DESCRIPTION OF THE TASK: Go line by line through the data and copy those with the word "stroke".

##### SOURCE INFORMATION #####

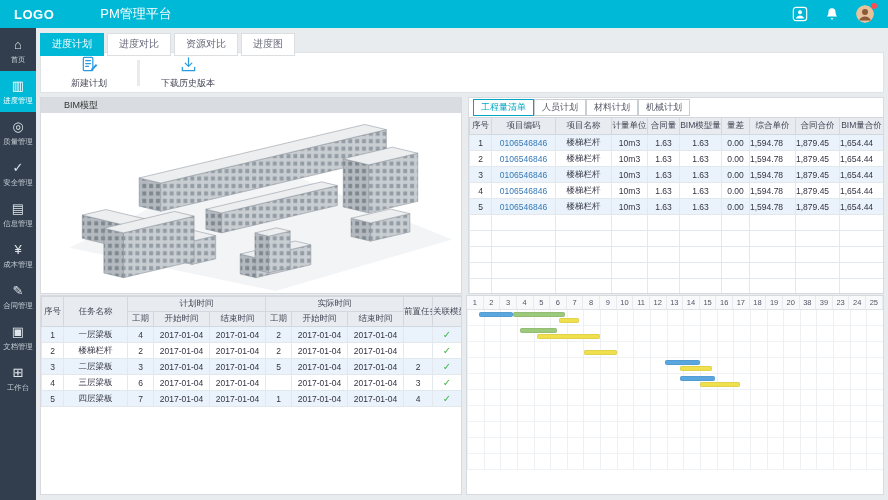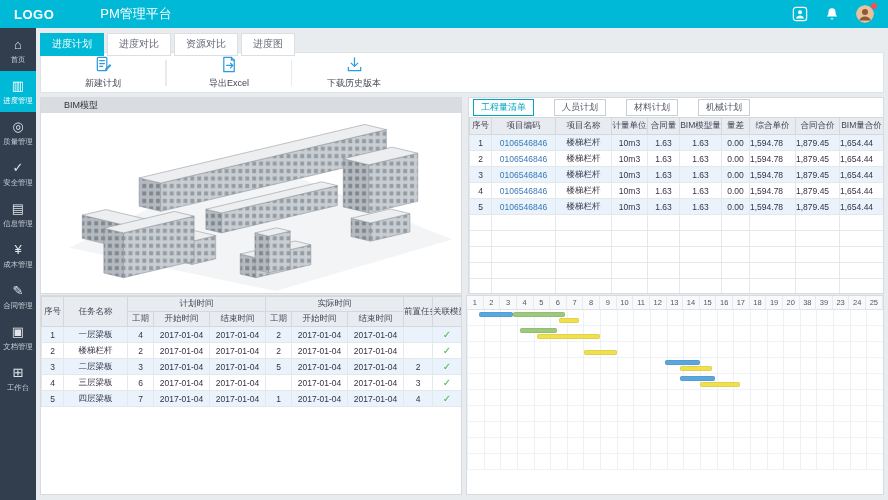--- a/index.html
+++ b/index.html
@@ -25,34 +25,34 @@
   .side-item.active{background:#00b9d6;color:#fff}
   .side-item.active .si-ico{color:#fff}
 
   
   #main-tabs{position:absolute;left:40px;top:33px;display:flex;gap:3px;z-index:3}
   .mtab{padding:3px 11px 4px;font-size:10px;background:#fff;border:1px solid #dcdfe2;color:#667;cursor:pointer}
   .mtab.active{background:#00b9d6;border-color:#00b9d6;color:#fff}
 
   
   #toolbar{position:absolute;left:40px;top:52px;width:844px;height:41px;background:#fff;border:1px solid #e0e3e6;box-sizing:border-box;display:flex;align-items:center}
-  .tool-btn{display:flex;flex-direction:column;align-items:center;justify-content:center;gap:1px;min-width:84px;padding:0 20px;color:#445;font-size:9px;cursor:pointer}
+  .tool-btn{display:flex;flex-direction:column;align-items:center;justify-content:center;gap:1px;min-width:84px;padding:0 6px;color:#445;font-size:9px;cursor:pointer}
   .tool-btn svg{width:19px;height:19px;fill:none;stroke:#2b9be0;stroke-width:1.3;stroke-linecap:round;stroke-linejoin:round}
   .tool-sep{width:1px;height:26px;background:#e8ebee}
 
   .panel{position:absolute;background:#fff;border:1px solid #d7dbdf;box-sizing:border-box;overflow:hidden}
   
   .bim{left:40px;top:97px;width:422px;height:197px}
   .panel-hd{height:15px;line-height:15px;background:#d9dde1;color:#333;font-size:9px;padding-left:23px}
   .bim-body{height:180px;display:flex;align-items:center;justify-content:center;cursor:grab}
   #model-svg{width:412px;height:176px}
 
   
   .boq{left:468px;top:97px;width:416px;height:197px}
-  #boq-tabs{display:flex;gap:20px;padding:2px 4px;height:15px;align-items:center}
+  #boq-tabs{display:flex;gap:0;padding:2px 4px;height:15px;align-items:center}
   .btab{font-size:9px;padding:1px 7px;border:1px solid #c9ced3;color:#556;background:#fff;cursor:pointer;white-space:nowrap}
   .btab.active{color:#00a6c2;border-color:#00a6c2}
   #boq-table{border-collapse:collapse;table-layout:fixed;width:414px;font-size:8.5px}
   #boq-table th{background:#e8ecf0;border:1px solid #d2d8dd;height:16px;font-weight:normal;color:#445;padding:0;overflow:hidden;white-space:nowrap}
   #boq-table td{border:1px solid #e3e8ec;height:15px;text-align:center;color:#334;padding:0;overflow:hidden;white-space:nowrap}
   #boq-table tr.odd td{background:#eaf3fb}
   #boq-table td.code{color:#3579b8}
   #boq-table td.num{text-align:left;padding-right:16px}
 
   
@@ -157,28 +157,20 @@
       <div class="tool-btn">
         <span class="tool-icon"><svg viewBox="0 0 20 20">
             <rect x="3.5" y="2.5" width="10" height="14" rx="1"></rect>
             <path d="M6 6h5M6 9h5M6 12h3"></path>
             <path d="M11.8 14.6l5-5 1.4 1.4-5 5h-1.4z" fill="#2b9be0" stroke="none"></path>
           </svg></span>
         <span class="tool-lab">新建计划</span>
       </div>
       <span class="tool-sep"></span>
       <span class="tool-sep"></span>
-      <div class="tool-btn">
-        <span class="tool-icon"><svg viewBox="0 0 20 20">
-            <path d="M4 2.5h8l3 3V17.5H4z"></path>
-            <path d="M12 2.5v3h3"></path>
-            <path d="M7 11h6M11 8.5L13.5 11 11 13.5"></path>
-          </svg></span>
-        <span class="tool-lab">导出Excel</span>
-      </div>
       <span class="tool-sep"></span>
       <div class="tool-btn">
         <span class="tool-icon"><svg viewBox="0 0 20 20">
             <path d="M10 3v8"></path>
             <path d="M6.5 8.5L10 12l3.5-3.5"></path>
             <path d="M3.5 13v3.5h13V13"></path>
           </svg></span>
         <span class="tool-lab">下载历史版本</span>
       </div>
     </div>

#####

ANSWER TO THIS EXERCISE:
   .tool-btn svg{width:19px;height:19px;fill:none;stroke:#2b9be0;stroke-width:1.3;stroke-linecap:round;stroke-linejoin:round}
             <path d="M11.8 14.6l5-5 1.4 1.4-5 5h-1.4z" fill="#2b9be0" stroke="none"></path>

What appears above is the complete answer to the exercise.